Anatomy of a cancer. Children with acute lymphoblastic leukemia, such as this little girl, may relapse after cancer cells lose or acquire extra DNA.

What makes a cancer come back? No one really knows, but for a long time researchers have thought that certain DNA changes in cancer cells may protect them from chemotherapy and allow them to stage a resurgence. Examining one of the most studied cancers, a childhood leukemia, a team in Tennessee has now cataloged exactly what happens to these leukemia cells in youngsters who relapse. What they found, although not necessarily true for other cancers, could be a big step toward new ways to prevent relapse and identify children at risk.

St. Jude Children's Research Hospital in Memphis holds one of the country's best tissue libraries of acute lymphoblastic leukemia (ALL), the most common childhood cancer. Although cure rates for ALL have soared from single digits to more than 80% today, some children still relapse. For them, the chance of survival drops dramatically, to about 30%, says James Downing, St. Jude's scientific director. These children remain one of the greatest challenges for ALL specialists.

Wondering which changes in DNA might be responsible for these relapses, Downing, hematologist and pathologist Charles Mullighan, and their St. Jude colleagues focused on one particular type of DNA pattern, called copy number. Increasingly, researchers are finding that extra stretches of DNA, or DNA that's deleted in some people--so-called copy number alterations (CNAs)--seem to play a role in disease, particularly in neuropsychiatric conditions such as autism or mental retardation (ScienceNOW, 14 November).

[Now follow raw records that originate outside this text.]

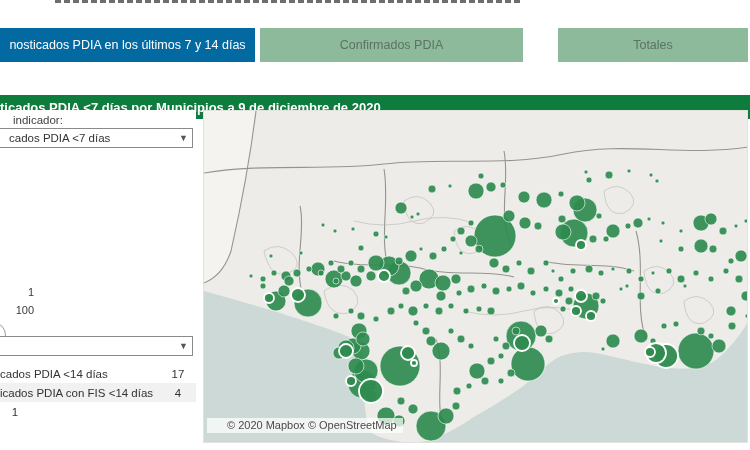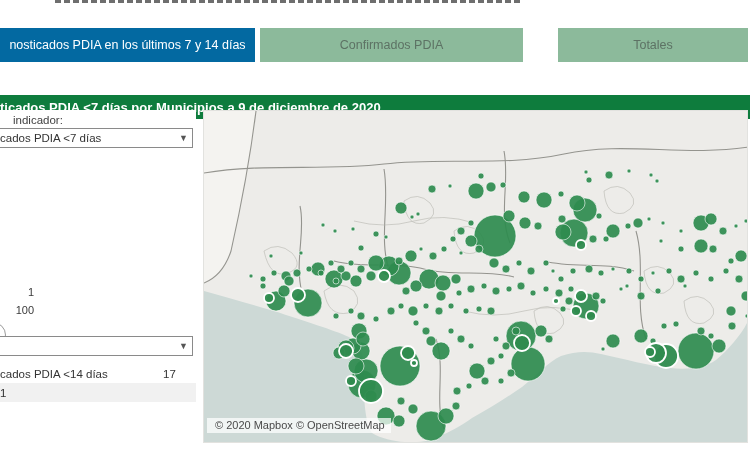--- a/index.html
+++ b/index.html
@@ -33,28 +33,28 @@
   .legend { position:absolute; left:0; top:168px; width:60px; height:80px; }
   .legend-num { position:absolute; width:34px; text-align:right; font-size:11px; color:#3a3a3a; }
   .legend-circle { position:absolute; left:-20px; top:44px; width:26px; height:26px;
     border:1px solid #9a9a9a; border-radius:50%; background:transparent; }
 
   .mini-table { position:absolute; left:0; top:254px; width:196px; }
   .mt-row { display:flex; align-items:center; height:19px; font-size:11.5px;
     color:#333; padding-right:3px; }
   .mt-row:nth-child(even) { background:#f1f1f1; }
   .mt-label { flex:1; white-space:nowrap; overflow:hidden; }
-  .mt-value { width:30px; text-align:left; }
+  .mt-value { width:30px; text-align:center; }
 
   
   .map { position:absolute; left:203px; top:110px; width:545px; height:333px;
     background:#edece9; border:1px solid #e2e2df; overflow:hidden; }
   .map svg { display:block; }
   .attribution { position:absolute; left:3px; bottom:9px; background:rgba(255,255,255,0.72);
-    font-size:11px; color:#4a4a4a; padding:1px 6px 2px 8px; white-space:nowrap;margin-top:12px; }
+    font-size:11px; color:#4a4a4a; padding:1px 6px 2px 20px; white-space:nowrap;margin-top:12px; }
 </style>
 </head>
 <body>
 
 <div class="stage">
 
   <div class="top-dash"></div>
 
   <div class="tab tab-active" style="left:0; width:255px;">
     <span>nosticados PDIA en los últimos 7 y 14 días</span>
@@ -65,21 +65,21 @@
   <div class="tab tab-inactive" style="left:558px; width:190px;">
     <span>Totales</span>
   </div>
 
   <div class="title-bar">
     <span>ticados PDIA &lt;7 días por Municipios a 9 de diciembre de 2020</span>
   </div>
 
   <div class="sidebar">
     <div class="sb-label" style="top:4px;">indicador:</div>
-    <div class="dropdown" style="top:18px;">
+    <div class="dropdown" style="top:18px;padding-left:9px;">
       <span class="dd-value">cados PDIA &lt;7 días</span>
       <span class="dd-caret">▼</span>
     </div>
 
     <div class="legend">
       <div class="legend-circle"></div>
       <div class="legend-num" style="top:8px;">1</div>
       <div class="legend-num" style="top:26px;">100</div>
       <div class="legend-num" style="top:60px;">200</div>
       <div class="legend-num" style="top:62px;">322</div>
@@ -87,20 +87,24 @@
 
     <div class="dropdown" style="top:226px;">
       <span class="dd-value"></span>
       <span class="dd-caret">▼</span>
     </div>
 
     <div class="mini-table">
       <div class="mt-row">
         <span class="mt-label">cados PDIA &lt;14 días</span>
         <span class="mt-value">17</span>
+      </div>
+      <div class="mt-row">
+        <span class="mt-label">icados PDIA con FIS &lt;14 días</span>
+        <span class="mt-value">4</span>
       </div>
       <div class="mt-row">
         <span class="mt-value">1</span>
       </div>
     </div>
   </div>
 
   <div class="map">
     <svg id="map-svg" width="545" height="333" viewBox="0 0 545 333">
       <rect id="land-base" x="0" y="0" width="545" height="333" fill="#edece9"></rect>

From their tissue bank, the team culled samples from 61 ALL patients who had relapsed and compared samples taken at the time of diagnosis with those taken when the cancer came back. Tomorrow in Science, Downing and colleagues report that 92% of leukemia cells from relapsed patients harbored changes in CNAs; most often, they found a loss of DNA that caused certain genes to shut down. In all, 15 genes had lost DNA at relapse, and two genes had gained DNA. Many of the genes control cell division or immune cell development, which goes awry in some leukemias. To Downing's surprise, CNAs didn't appear to be hitting genes involved in drug resistance. Some doctors have assumed that resistance was important because patients who relapse with ALL often respond poorly to chemotherapy.

Where did the CNAs come from? In many cases, CNAs present at diagnosis appeared in far more cells at relapse, suggesting that they managed to elude treatment and proliferate while other leukemia cells died. Another possibility is that DNA changes appeared as a result of chemotherapy. Several specialists dismissed this theory, however, because the changes showed up in genes associated with leukemia, not randomly across the genome.

In terms of treatment, hematologist-oncologist Matthew Walter of Washington University in St. Louis, Missouri, suggests focusing on CNAs that may mark an "ancestor" preleukemia cell in the bone marrow; Downing's group found sets of CNAs in relapse and diagnosis samples from the same child that were overlapping but not the same. Some CNAs were lost at relapse and others were gained. This happened, they deduced, because all of the CNAs probably were part of ancestor cells that helped spawn the leukemia and, later, the relapse. "Maybe those are the mutations that our therapies need to be addressing," he says.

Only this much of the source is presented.